Activity ▸
Under this line are the records; repeat exactly the lines starting at the one containing "Skipper Grout Cleanup" and ending at the one containing "shipping: 5.02 -> none", omitting pictures.

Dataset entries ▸

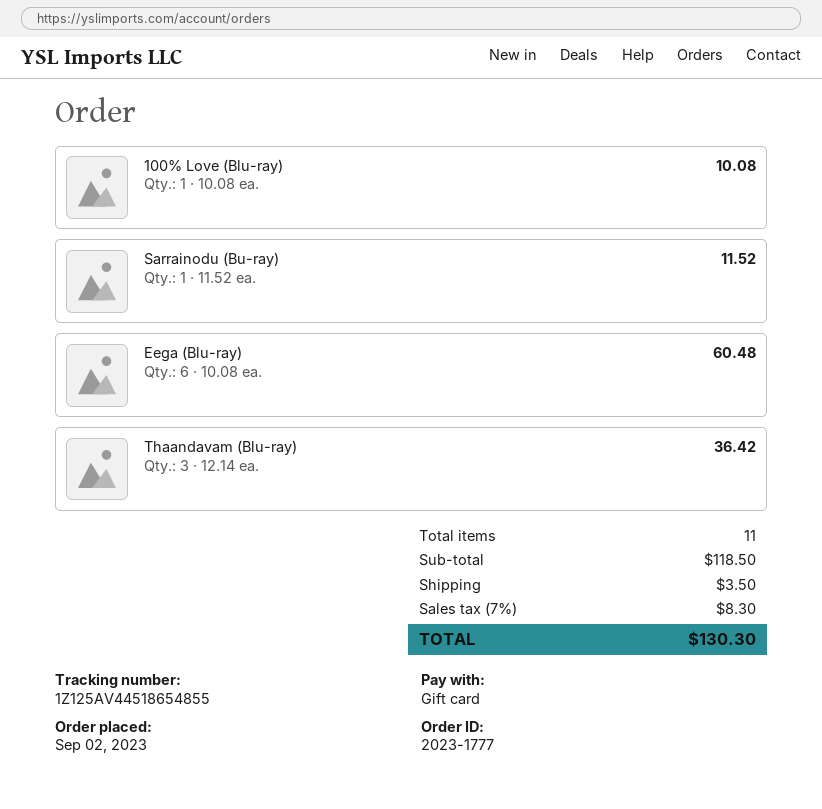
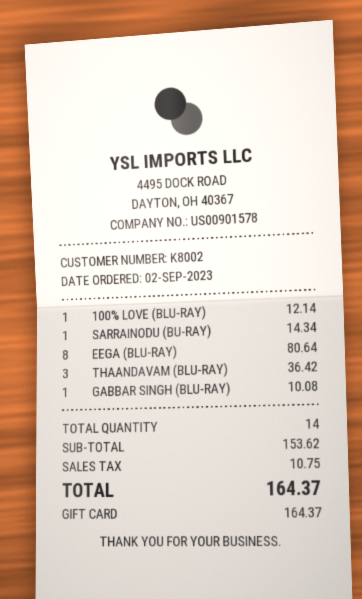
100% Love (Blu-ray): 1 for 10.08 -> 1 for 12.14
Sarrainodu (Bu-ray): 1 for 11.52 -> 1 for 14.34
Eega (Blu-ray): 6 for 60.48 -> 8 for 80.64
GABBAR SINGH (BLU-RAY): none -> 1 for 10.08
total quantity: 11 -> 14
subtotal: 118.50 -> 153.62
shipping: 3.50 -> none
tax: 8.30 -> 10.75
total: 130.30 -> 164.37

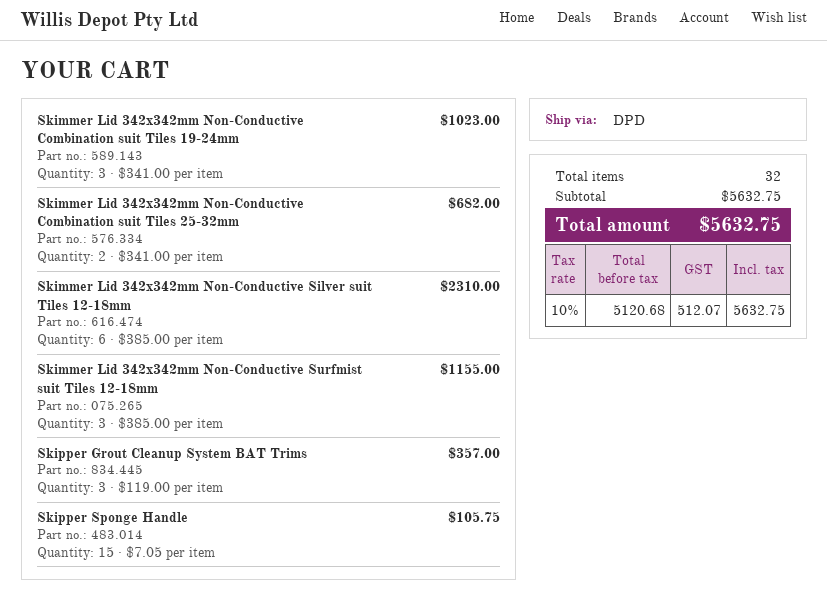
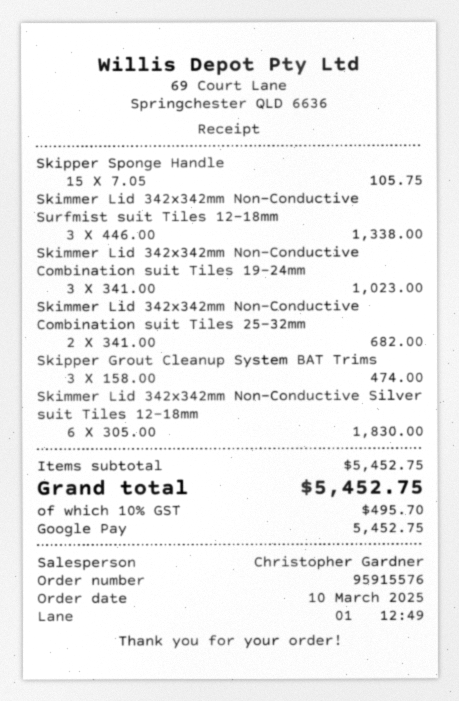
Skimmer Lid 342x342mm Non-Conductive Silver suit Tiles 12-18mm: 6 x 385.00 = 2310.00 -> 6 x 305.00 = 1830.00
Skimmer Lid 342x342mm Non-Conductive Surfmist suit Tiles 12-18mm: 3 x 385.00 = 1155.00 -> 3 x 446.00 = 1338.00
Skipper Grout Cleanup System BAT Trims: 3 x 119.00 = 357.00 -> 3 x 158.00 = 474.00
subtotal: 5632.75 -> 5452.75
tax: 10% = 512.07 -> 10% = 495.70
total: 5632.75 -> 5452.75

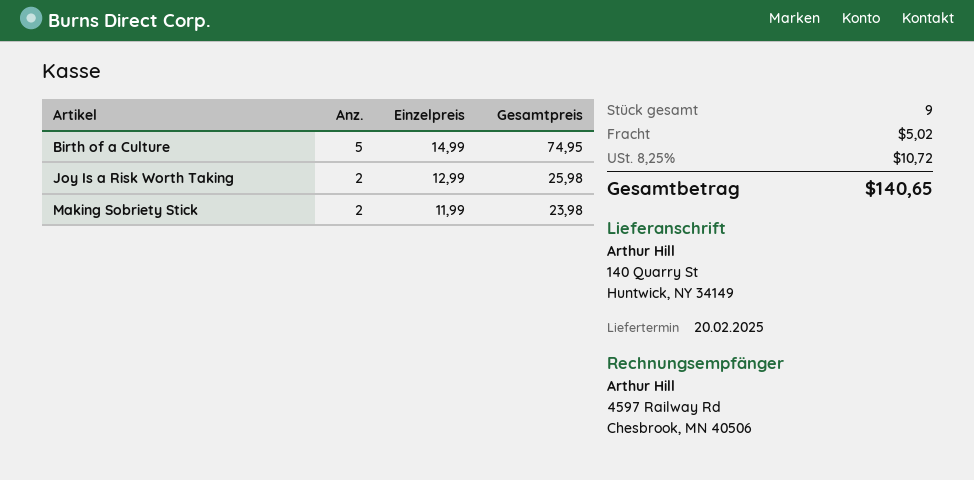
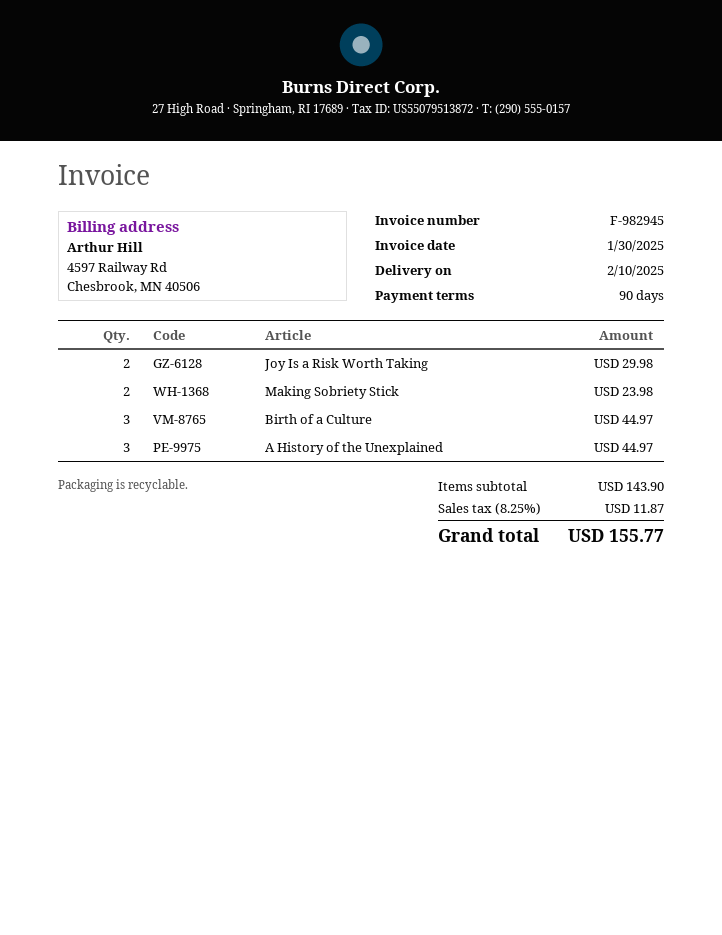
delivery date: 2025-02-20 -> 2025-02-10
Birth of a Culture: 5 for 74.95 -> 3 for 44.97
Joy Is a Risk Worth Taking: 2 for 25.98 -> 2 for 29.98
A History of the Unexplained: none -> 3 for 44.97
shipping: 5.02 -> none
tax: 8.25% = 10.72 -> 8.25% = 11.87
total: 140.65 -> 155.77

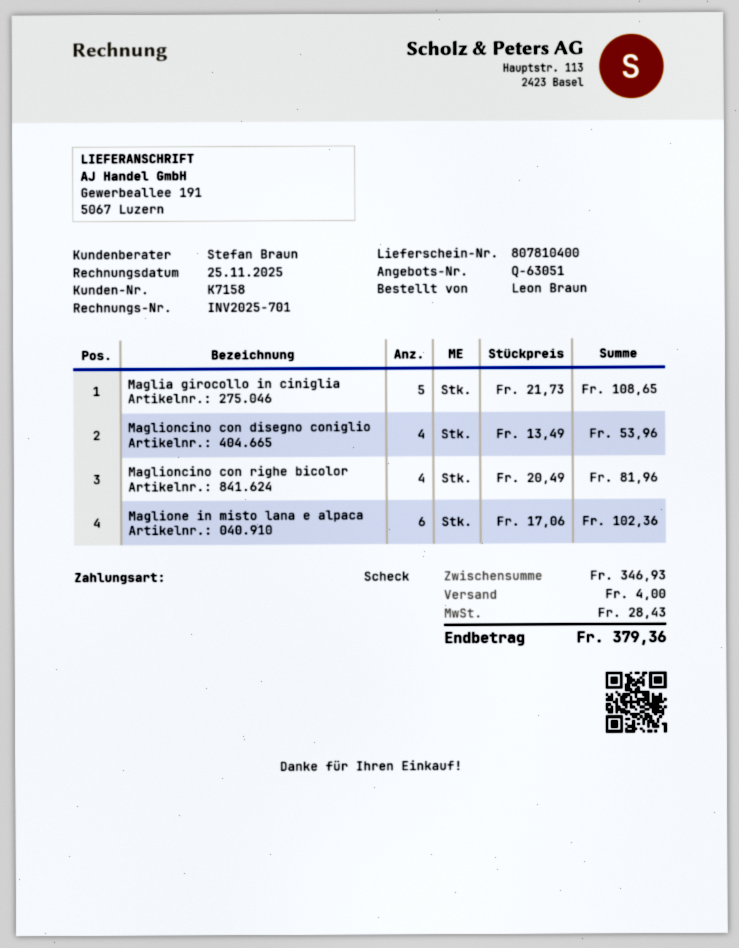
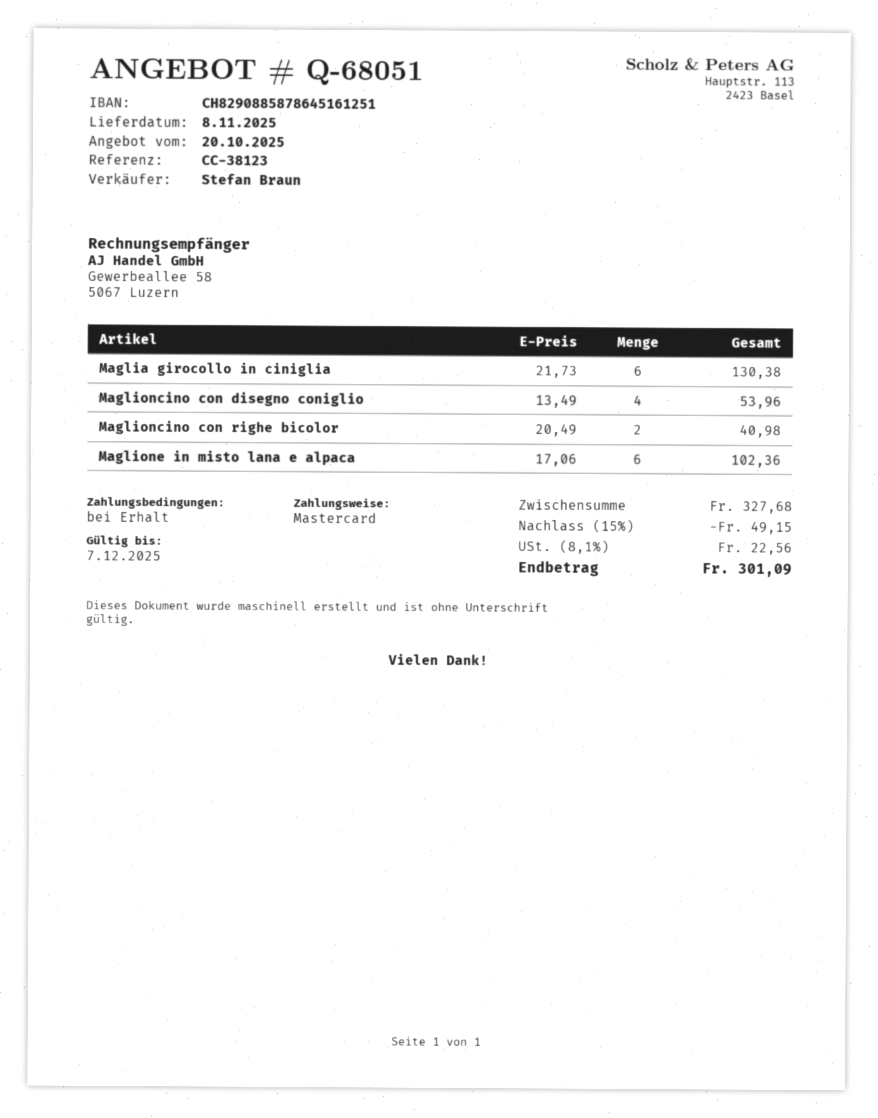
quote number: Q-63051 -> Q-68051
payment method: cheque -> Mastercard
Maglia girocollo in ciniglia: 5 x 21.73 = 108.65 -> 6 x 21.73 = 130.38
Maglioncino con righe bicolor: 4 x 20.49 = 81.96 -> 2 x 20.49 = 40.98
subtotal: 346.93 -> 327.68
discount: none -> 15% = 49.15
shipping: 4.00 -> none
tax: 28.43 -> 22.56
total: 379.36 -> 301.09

Your solution ▸
Skipper Grout Cleanup System BAT Trims: 3 x 119.00 = 357.00 -> 3 x 158.00 = 474.00
subtotal: 5632.75 -> 5452.75
tax: 10% = 512.07 -> 10% = 495.70
total: 5632.75 -> 5452.75

delivery date: 2025-02-20 -> 2025-02-10
Birth of a Culture: 5 for 74.95 -> 3 for 44.97
Joy Is a Risk Worth Taking: 2 for 25.98 -> 2 for 29.98
A History of the Unexplained: none -> 3 for 44.97
shipping: 5.02 -> none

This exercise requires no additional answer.